Romania's government has swept to victory in a parliamentary election but even that convincing win may not defuse the rancorous rivalry between the country's two top politicians.
The center-left alliance led by Prime Minister Victor Ponta won nearly 60 percent of the vote, trouncing President Traian Basescu's center-right allies, with 95 percent of the vote counted Monday.
Many Romanians are fed up with a power struggle between Basescu and Ponta and are desperate for political stability after a year of upheaval. The financially struggling Balkan nation has run through three prime ministers and Cabinets this year and endured huge protests against the austerity measures that have been imposed in return for a €20 billion ($26 billion) bailout.
Continued political feuding could create a lasting atmosphere of instability that would deter much-needed foreign investment.
The Organization for Security and Cooperation in Europe, which monitored the vote, said "the election campaign was largely overshadowed by the power struggle" between Basescu and Ponta.
"The continuation of a highly-charged political atmosphere, with sharp rhetoric and reported pressure on authorities undermined confidence but did not challenge the overall conduct" of the vote, it said in a statement.
"We won a clear majority, a majority recognized by our adversaries, who have to accept the rules of democracy," Ponta said after the polls closed Sunday. "I assure them we will treat the opposition with the respect that we did not get when we were in opposition."
His group is expected to get about 270 seats in the 452-seat Parliament.
Ponta attempted unsuccessfully to impeach Basescu this year, describing him as a divisive figure who has overstepped his role as president by meddling in government business. The Romanian government was criticized by the European Union and Washington for failing to respect the rule of law in the way it conducted the impeachment process.
In return, Basescu has threatened to withhold his blessing for Ponta, a presidential act that is usually a formality. However, it looked unlikely Monday that Basescu had the political capital to stick to his threat.
"Basescu is unpredictable, but he doesn't have the mandate not to name Ponta as prime minister," analyst Stelian Tanase told The Associated Press. "He can't prolong the political crisis."
Basescu could nominate someone else, but his choice would have to be approved by Parliament. If his candidate was rejected twice, Parliament could be dissolved and new elections called.
The government has threatened to try to impeach Basescu again if he refuses to nominate Ponta.
Basescu has not spoken since the election. On Monday, he was in Norway along with other European Union leaders to collect the bloc's 2012 Nobel Peace Prize for fostering peace on a continent ravaged by war.
Election official Marian Muhulet said Basescu's group won less than 17 percent of the vote. A populist party led by a media tycoon scored about 14 percent and an ethnic Hungarian party won just over 5 percent. Other parties did not get the minimum 5 percent.

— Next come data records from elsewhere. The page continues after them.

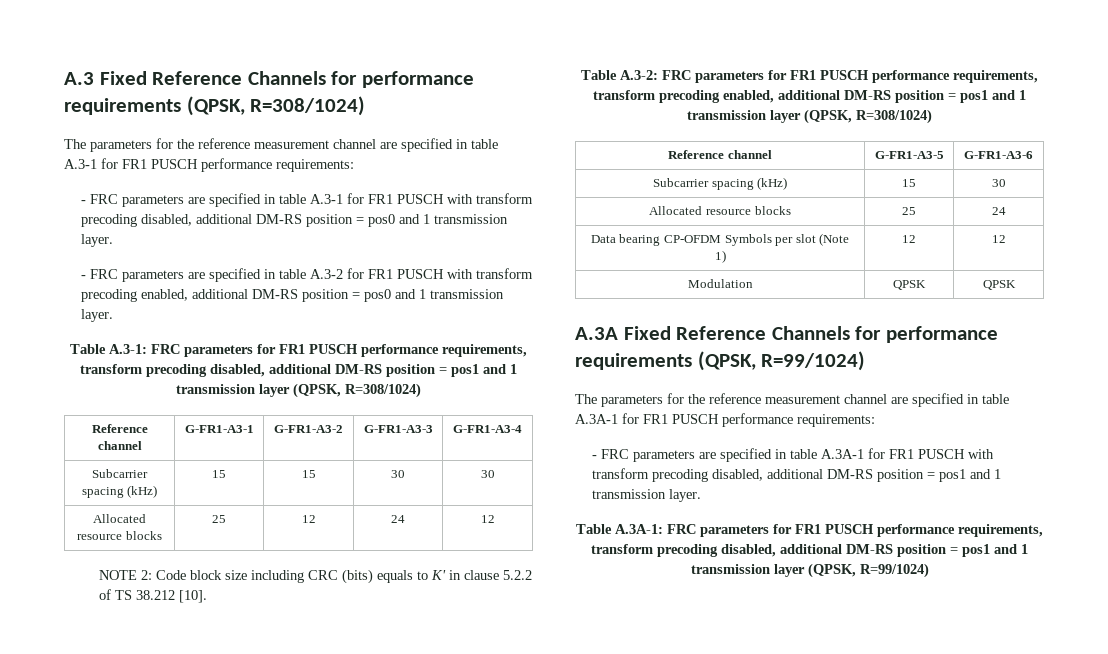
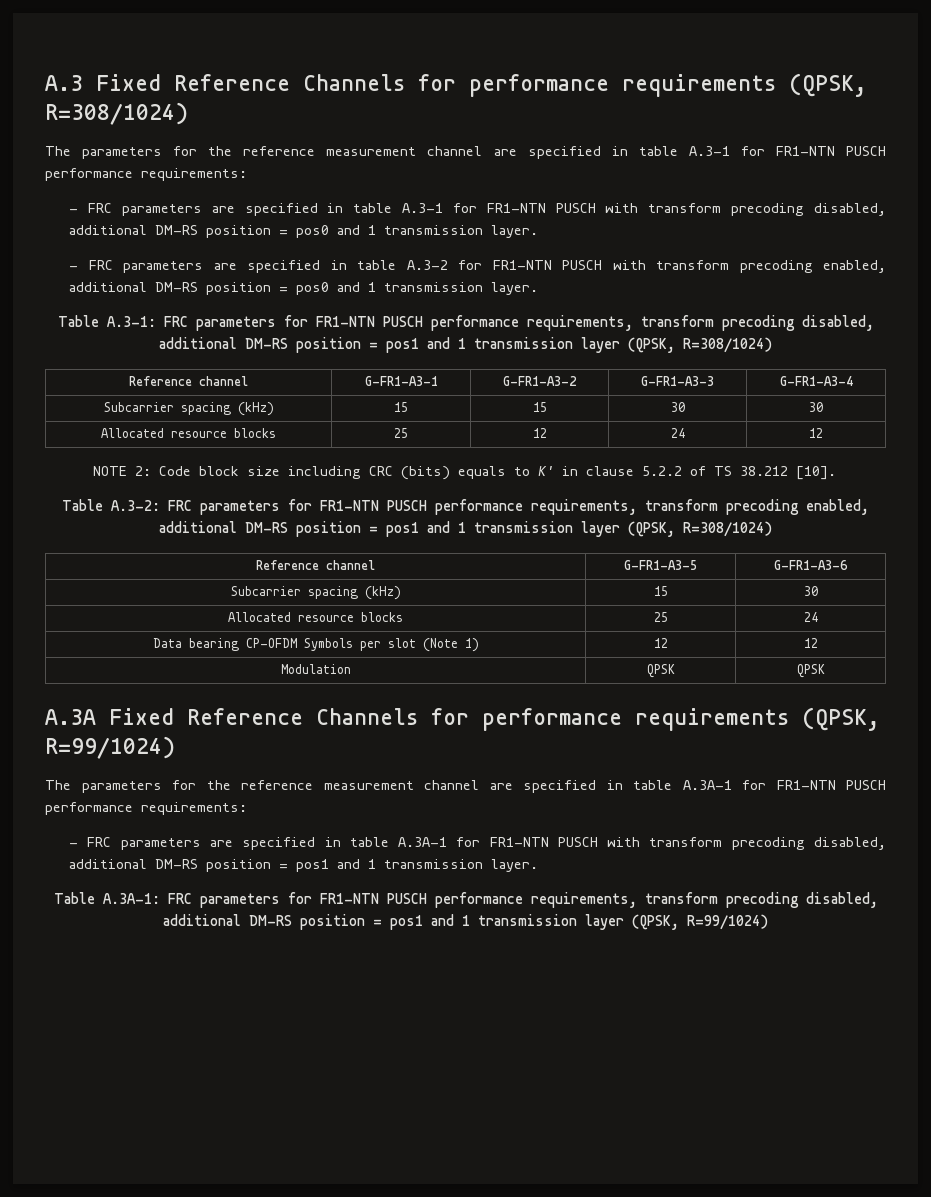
- The parameters for the reference measurement channel are specified in table A.3-1 for FR1 PUSCH performance requirements:
+ The parameters for the reference measurement channel are specified in table A.3-1 for FR1-NTN PUSCH performance requirements:
- - FRC parameters are specified in table A.3-1 for FR1 PUSCH with transform precoding disabled, additional DM-RS position = pos0 and 1 transmission layer.
+ - FRC parameters are specified in table A.3-1 for FR1-NTN PUSCH with transform precoding disabled, additional DM-RS position = pos0 and 1 transmission layer.
- - FRC parameters are specified in table A.3-2 for FR1 PUSCH with transform precoding enabled, additional DM-RS position = pos0 and 1 transmission layer.
+ - FRC parameters are specified in table A.3-2 for FR1-NTN PUSCH with transform precoding enabled, additional DM-RS position = pos0 and 1 transmission layer.
- Table A.3-1: FRC parameters for FR1 PUSCH performance requirements, transform precoding disabled, additional DM-RS position = pos1 and 1 transmission layer (QPSK, R=308/1024)
+ Table A.3-1: FRC parameters for FR1-NTN PUSCH performance requirements, transform precoding disabled, additional DM-RS position = pos1 and 1 transmission layer (QPSK, R=308/1024)
- Table A.3-2: FRC parameters for FR1 PUSCH performance requirements, transform precoding enabled, additional DM-RS position = pos1 and 1 transmission layer (QPSK, R=308/1024)
+ Table A.3-2: FRC parameters for FR1-NTN PUSCH performance requirements, transform precoding enabled, additional DM-RS position = pos1 and 1 transmission layer (QPSK, R=308/1024)
- The parameters for the reference measurement channel are specified in table A.3A-1 for FR1 PUSCH performance requirements:
+ The parameters for the reference measurement channel are specified in table A.3A-1 for FR1-NTN PUSCH performance requirements:
- - FRC parameters are specified in table A.3A-1 for FR1 PUSCH with transform precoding disabled, additional DM-RS position = pos1 and 1 transmission layer.
+ - FRC parameters are specified in table A.3A-1 for FR1-NTN PUSCH with transform precoding disabled, additional DM-RS position = pos1 and 1 transmission layer.
- Table A.3A-1: FRC parameters for FR1 PUSCH performance requirements, transform precoding disabled, additional DM-RS position = pos1 and 1 transmission layer (QPSK, R=99/1024)
+ Table A.3A-1: FRC parameters for FR1-NTN PUSCH performance requirements, transform precoding disabled, additional DM-RS position = pos1 and 1 transmission layer (QPSK, R=99/1024)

Basescu's allies in government grew unpopular due to the harsh austerity measures — spending cuts and tax hikes — they imposed and allegations of cronyism. Ponta was appointed prime minister in May after a confidence vote — making him the third prime minister this year.
Ponta restored most pensions and salaries that were slashed as part of the bailout loan agreement, but has largely continued the policies of the previous Basescu-allied governments, including a 24 percent sales tax, one of the highest in the 27-nation EU.
In Romania, the job of prime minister entails running the country and distributing public finances, while the president names the chiefs of the intelligence services, appoints ambassadors and chairs the country's top defense body, the Supreme Defense Council.
Since his election as president in 2004 and re-election in 2009, Basescu has represented Romania at the EU and other international summits, which has caused friction with Ponta.